Tourism thriving in Brussels

13th September 2007, Comments 0 comments

13 September 2007, BRUSSELS - Despite the poor weather tourism in Brussels has been faring well during the summer months. This has emerged from figures from the Brussels Tourism Observation Centre. The occupancy rate of Brussels hotels rose by 6 percent to 65 percent in July compared to July 2006. The increase for August came to 8 percent, reaching an occupancy rate of about 67 percent.

13 September 2007

BRUSSELS - Despite the poor weather tourism in Brussels has been faring well during the summer months. This has emerged from figures from the Brussels Tourism Observation Centre. The occupancy rate of Brussels hotels rose by 6 percent to 65 percent in July compared to July 2006. The increase for August came to 8 percent, reaching an occupancy rate of about 67 percent.

The increase came despite a price increase in the first half of 2007. The average price of a hotel room (all categories) rose by EUR 20 to EUR 90. The prices peak especially during major events, like Europalia.

Brussels minister for tourism Evelyne Huytebroeck (Ecolo) believes the rising number of overnight stays is the result of an improved reputation for the capital. "Spreading a positive image of Brussels abroad remains a priority.

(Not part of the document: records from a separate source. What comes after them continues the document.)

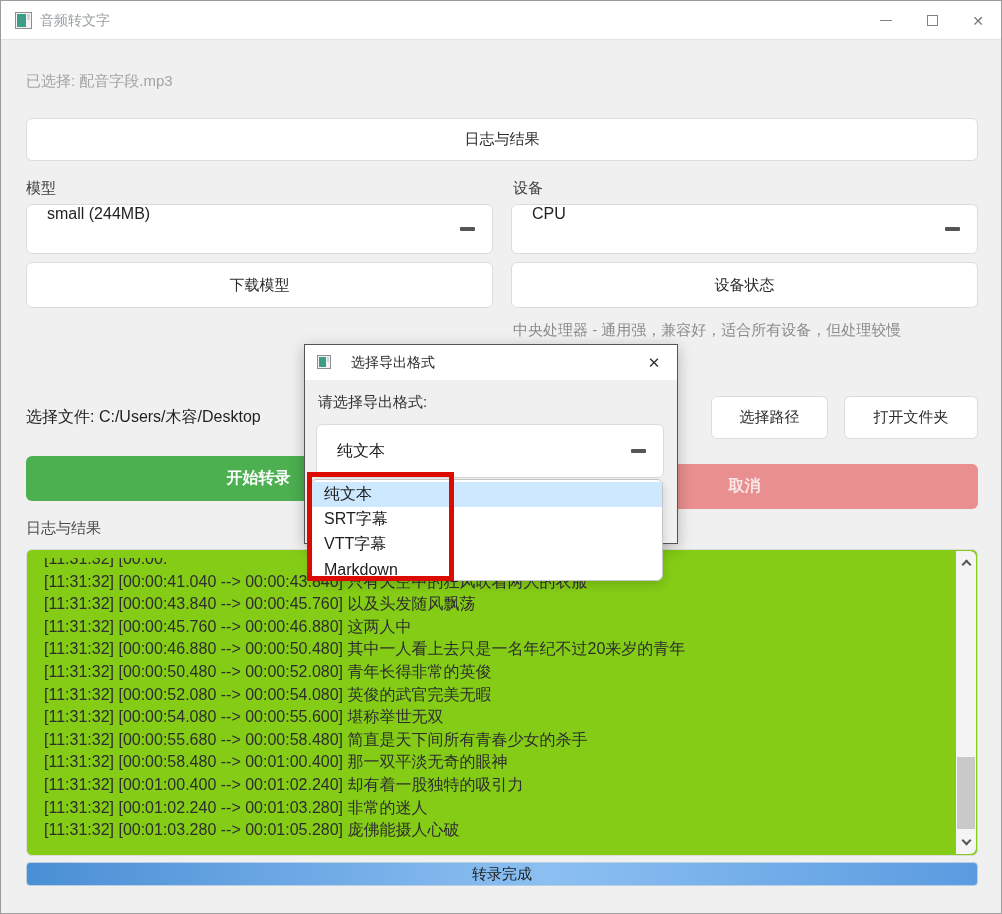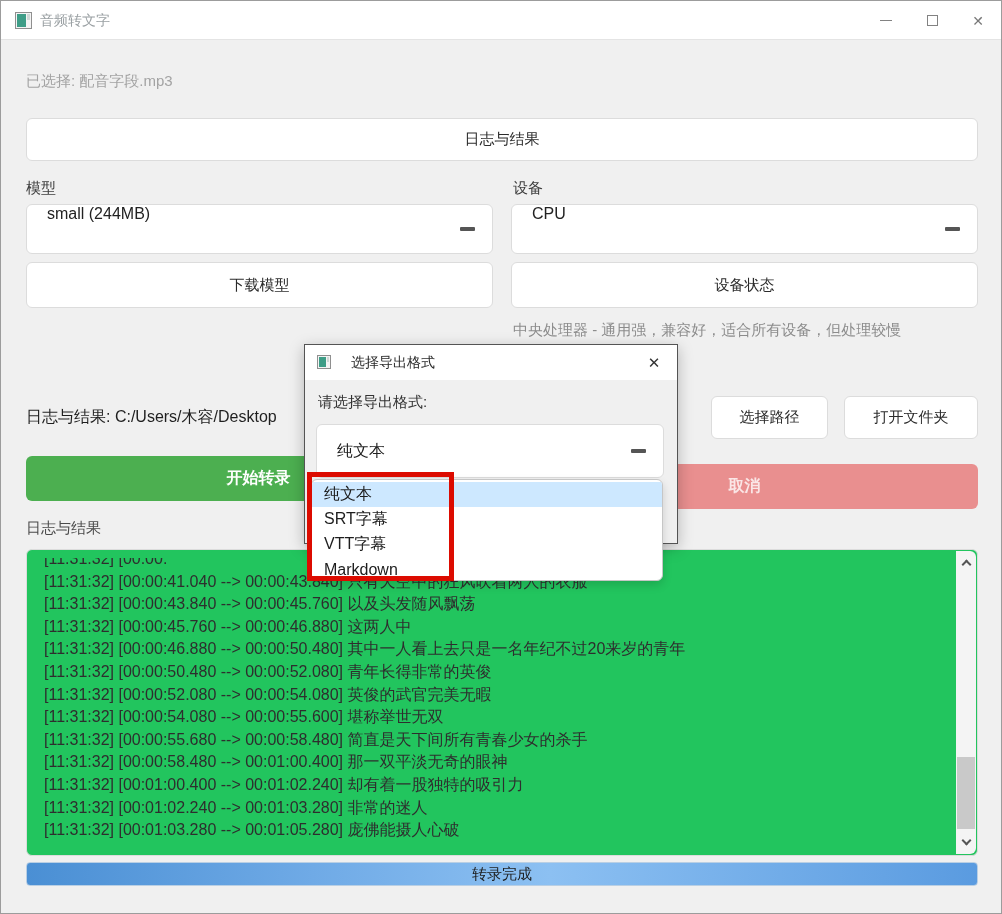--- a/index.html
+++ b/index.html
@@ -48,21 +48,21 @@
   .btn-openfolder{left:843px; top:395px; width:134px; height:43px;}
 
   .btn-start{position:absolute; left:25px; top:455px; width:465px; height:45px; background:var(--green);
        border-radius:6px; display:flex; align-items:center; justify-content:center;
        color:#fff; font-size:16px; font-weight:bold;}
   .btn-cancel{position:absolute; left:510px; top:463px; width:467px; height:45px; background:var(--pink);
        border-radius:6px; display:flex; align-items:center; justify-content:center;
        color:rgba(255,255,255,0.78); font-size:16px; font-weight:bold;}
 
   .log-label{position:absolute; left:25px; top:518px; font-size:15px; color:#4a4a4a;}
-  .log-box{position:absolute; left:25px; top:548px; width:952px; height:307px; background:#22c55e;
+  .log-box{position:absolute; left:25px; top:548px; width:952px; height:307px; background:#84cc16;
        border:1px solid #dcdcdc; border-radius:6px;}
   .log-body{position:absolute; left:1px; top:8px; right:22px; bottom:2px; overflow:hidden;}
   .log-lines{margin-top:-10px; padding-left:16px; font-size:16px; color:#2e2e2e; line-height:22.6px; white-space:nowrap;}
 
   
   .scrollbar{position:absolute; top:1px; right:1px; bottom:1px; width:20px; background:#f4f4f4; border-radius:0 6px 6px 0;}
   .sb-btn{position:absolute; left:0; width:20px; height:20px; display:flex; align-items:center; justify-content:center;}
   .sb-up{top:2px;} .sb-down{bottom:2px;}
   .chev{border:solid #555; border-width:0 2px 2px 0; padding:2.5px;}
   .chev-up{transform:rotate(-135deg); margin-top:3px;}
@@ -132,21 +132,21 @@
   <div class="combo combo-device">
     <span>CPU</span>
     <span class="dash"></span>
   </div>
 
   <div class="btn btn-download">下载模型</div>
   <div class="btn btn-devstat">设备状态</div>
 
   <div class="desc desc-device">中央处理器 - 通用强，兼容好，适合所有设备，但处理较慢</div>
 
-  <div class="save-path">日志与结果: C:/Users/木容/Desktop</div>
+  <div class="save-path">选择文件: C:/Users/木容/Desktop</div>
   <div class="btn btn-openfolder">打开文件夹</div>
   <div class="btn btn-choosepath">选择路径</div>
 
   <div class="btn-start">开始转录</div>
   <div class="btn-cancel">取消</div>
 
   <div class="log-label">日志与结果</div>
   <div class="log-box">
     <div class="log-body">
       <div class="log-lines">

In these times of institutional crisis it is also important that Brussels' reputation remains positive," the minister added.

The British in particular visited the capital in numbers this year. 30 percent of the overnight stays in July were by British nationals. The French accounted for 16 percent and the Americans for 9 percent.

Phillipe Close (PS), Brussels municipal alderman for tourism, says on average two thirds of the hotel rooms in the capital are occupied. This puts Brussels in third place on a ranking of European cities.

Still there is a lot of work to be done. Figures from Close indicate that Brussels is only "averagely appealing" to European tourists. To the British for instance Brussels is only 26th on a list of the most attractive European cities.

In 2006 Brussels counted some 4.6 million overnight stays in hotels, an increase of about 4 percent. Half of these were business stays, the other half tourists. The number of overnight stays in youth hostels and guest rooms also rose.

Minister Huytebroeck has also announced the "Brussels 1.51" campaign. This campaign highlights the shortened travel time between London and Brussels on the Eurostar. Starting in November the route will only take 1 hour 52 minutes. British travellers will be given welcome packages at the Zuid station and a "London party" will be set up. The Guardian will soon publish a special feature with tips for a visit to Brussels.